Horror-Saison für Breiteneich. Über den total verkorksten Umstieg des USV Breiteneich aus der 3. Klasse.

Von Bernd Dangl. Erstellt am 17. April 2019 (02:26)

Desaströs verläuft die Meisterschaft für den USV Breiteneich. Die 0:18-Schlappe gegen Irnfritz ist nur der absolute Gipfel einer total verkorksten Premieren-Saison in der 2. Klasse Waldviertel Thayatal nach dem Umstieg aus der mittlerweile aufgelösten 3. Klasse Hornerwald. Schon vor diesem Spiel warf Coach Heinz Pinter entnervt das Handtuch, war der zweite Trainer-Rücktritt nach Robert Noza, der in der Hinrunde bald genug hatte, perfekt.

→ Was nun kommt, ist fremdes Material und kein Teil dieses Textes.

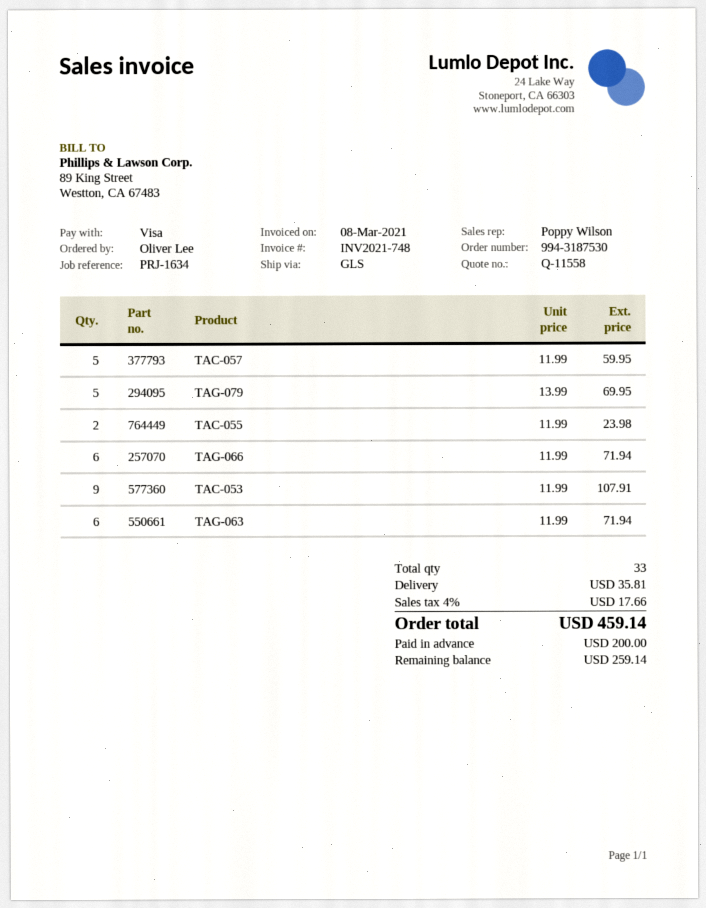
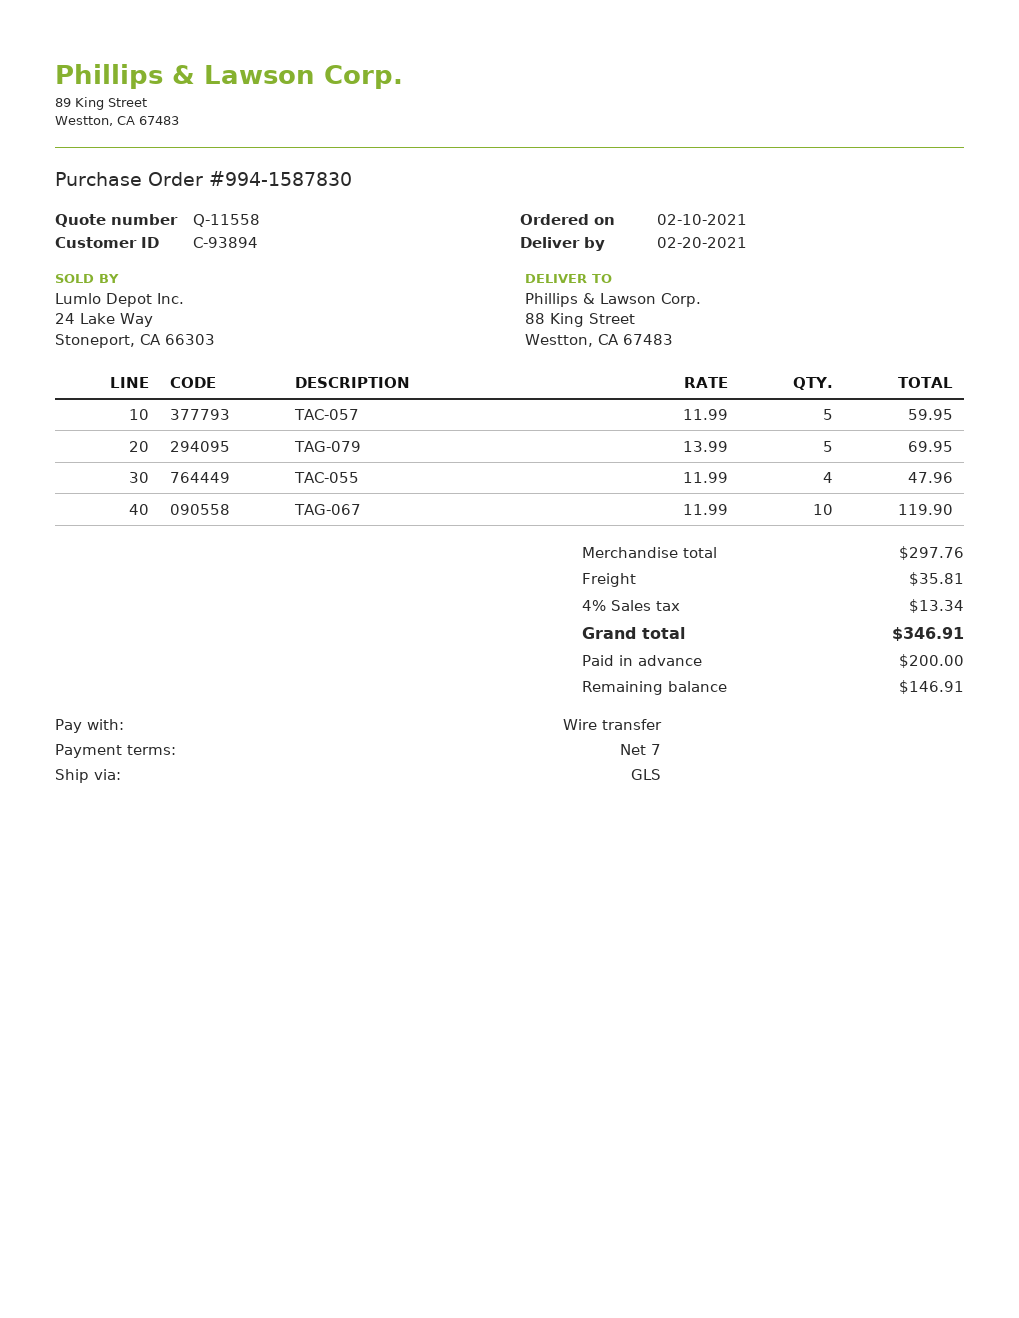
order number: 994-3187530 -> 994-1587830
payment method: Visa -> bank transfer
TAC-055: 2 x 11.99 = 23.98 -> 4 x 11.99 = 47.96
TAG-066: 6 x 11.99 = 71.94 -> none
TAC-053: 9 x 11.99 = 107.91 -> none
TAG-063: 6 x 11.99 = 71.94 -> none
TAG-067: none -> 10 x 11.99 = 119.90
tax: 4% = 17.66 -> 4% = 13.34
total: 459.14 -> 346.91
balance: 259.14 -> 146.91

Neun Spieltage stehen noch am Programm. Ob die noch durchgezogen werden? Auf das wollte sich Breiteneich nicht festlegen. Fix ist aber, dass solche Spiele wie vom vergangenen Freitag massive Folgen für eine seriöse Meisterschaft haben. Gerade in der 2. Klasse Waldviertel Thayatal, wo ein enges Meisterrennen tobt, kann am Ende die Tordifferenz entscheidend sein. Und hier beeinflussen solche Selbstauflösungserscheinungen einer Chaostruppe a la Breiteneich den Meisterschaftsausgang.

Breiteneich muss sich schnell im Klaren sein, wie es weitergeht. Kaum jemand wird Lust haben, weiterhin Kanonenfutter zu sein. Lust auf eine Wiederbelebung der 3. Klasse haben aber wohl nicht genug Vereine, um neu zu starten. Daher ist es keine gewagte These, um zu behaupten, dass Breiteneich spätestens im Sommer das Handtuch wirft.